В ответ с большой и крайне неудачной речью выступил Каменев. Выступление Зиновьева было более продуманным, но уже не могло поправить испорченное впечатление. После этого в числе других сторонников большинства ЦК выступил и Каганович. Он сказал: «Когда мы слушали речи т.т. Зиновьева и Каменева, то грусть охватывала нас, ибо мы до некоторого времени считали т.т. Зиновьева и Каменева вождями нашей партии, учившими нас ленинизму. В их речах не оказалось ничего цельного, я бы даже сказал, ничего принципиально выдержанного, ничего, кроме повторения, поддакивания ошибкам троцкизма. А Троцкий выступил с новой защитой всей своей оппозиции… Их путь — путь обирания крестьянства — гибельный путь. Совершенно не случайно, что матерый меньшевик Дан, приветствуя съезд австрийской социал-демократии в Линце от имени „нелегальной социал-демократии России“, заявил: „Наша критика большевизма только что получила подтверждение не от кого иного, как со стороны наиболее компетентных в этом вопросе представителей старой большевистской гвардии“. Вот вам, т.т. Зиновьев, Каменев и другие, поцелуй от Дана. (Смех. Голоса: „Позор!“)…Мы требуем от оппозиции, чтобы она не только отказалась от фракционности, но чтобы она отказалась от тех взглядов, которые породили ту безумную, преступную политику разложения нашей партии… Партия не позволит играть словечками о версальском договоре и вести подготовительную работу к реваншу…»[59]
Фиаско группы Троцкого — Зиновьева на партконференции было легкопредсказуемым и имело прежде всего психологическое значение, снизив и без того подорванное влияние прежних лидеров партии. Каганович возвращался к повседневной работе как важная фигура, подтвердившая свою правоту и свой вес.
У него происходили частые конфликты с председателем СНК Украины В. Чубарем. Не уступая Кагановичу в весе и габаритах, Чубарь отличался от него не только взглядами, но и характером. Это был уравновешенный, спокойный и вежливый человек, никогда ни на кого не повышавший голоса, немногословный, ценивший и поощрявший самостоятельность и инициативу подчиненных.
Одним из наиболее активных оппонентов Кагановича был также член ЦК КП(б)У и нарком просвещения Украины А. Я. Шумский. Последний в 1926 году добился приема у Сталина и настаивал на отзыве Кагановича с Украины.
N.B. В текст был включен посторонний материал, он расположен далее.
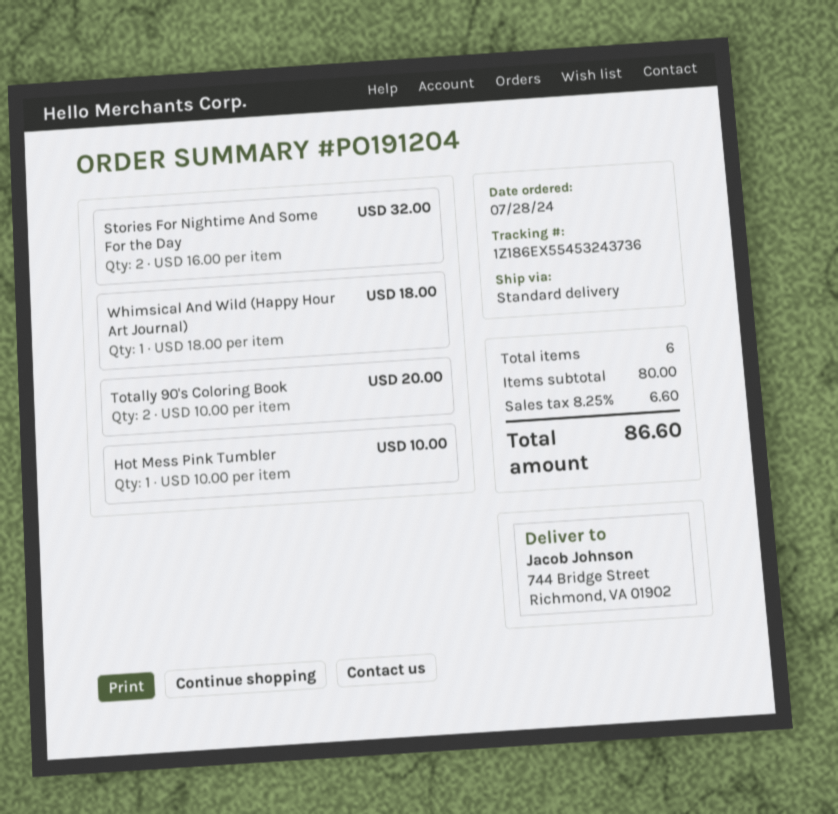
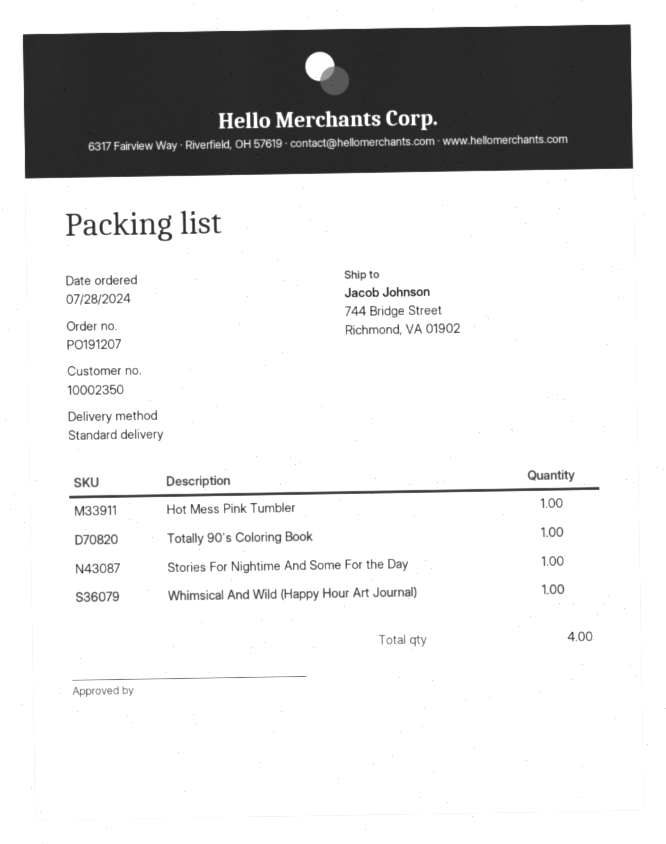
order number: PO191204 -> PO191207
Stories For Nightime And Some For the Day: 2 -> 1
Totally 90's Coloring Book: 2 -> 1
total quantity: 6 -> 4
Хотя Сталин и согласился с некоторыми доводами Шумского, но одновременно поддержал Кагановича, направив специальное письмо в политбюро ЦК Украины.
Имел место и конфликт Кагановича с секретарем Харьковского (столичного в то время) окружкома КП(б)У, членом партии с 1910 года К. О. Киркижем. В декабре 1925 года К. О. Киркиж был избран в политбюро, оргбюро и секретариат ЦК компартии Украины, но менее чем через год, в ноябре 1926 года, переведен на другую работу, а еще через два месяца отправлен на работу в Узбекистан. Спустя пять лет К. О. Киркиж погиб в автомобильной катастрофе[60].
Возможно, какой-то отзвук всех этих раздоров присутствовал в выступлении Кагановича на Всеукраинском съезде Советов в апреле 1927 года.
«Т. Каганович читает заметку из газеты „Русь“. Под строгим заголовком „Независимость Украины“ белогвардейцы пишут, что в Харькове на съезде Советов будет обсуждаться вопрос о независимости Украины и создании национальной армии.
Весь съезд хохочет. А тов. Каганович говорит:
— Глупые сплетни. Они не знают, что независимость Украины уже провозглашена с начала Октябрьской революции…
Т. Каганович читает далее отрывок из белогвардейских газет о том, что сепаратизм развивается на Украине, что контрольная комиссия с Затонским во главе борется с сепаратизмом в партии, что к Петровскому приставили надежных чекистов. Зал трясется от смеха, когда т. Каганович говорит:
— Вы видите — 95 чекистов в президиуме окружают Петровского, а здесь, в зале — сотни делегатов — тоже надежные чекисты…»[61]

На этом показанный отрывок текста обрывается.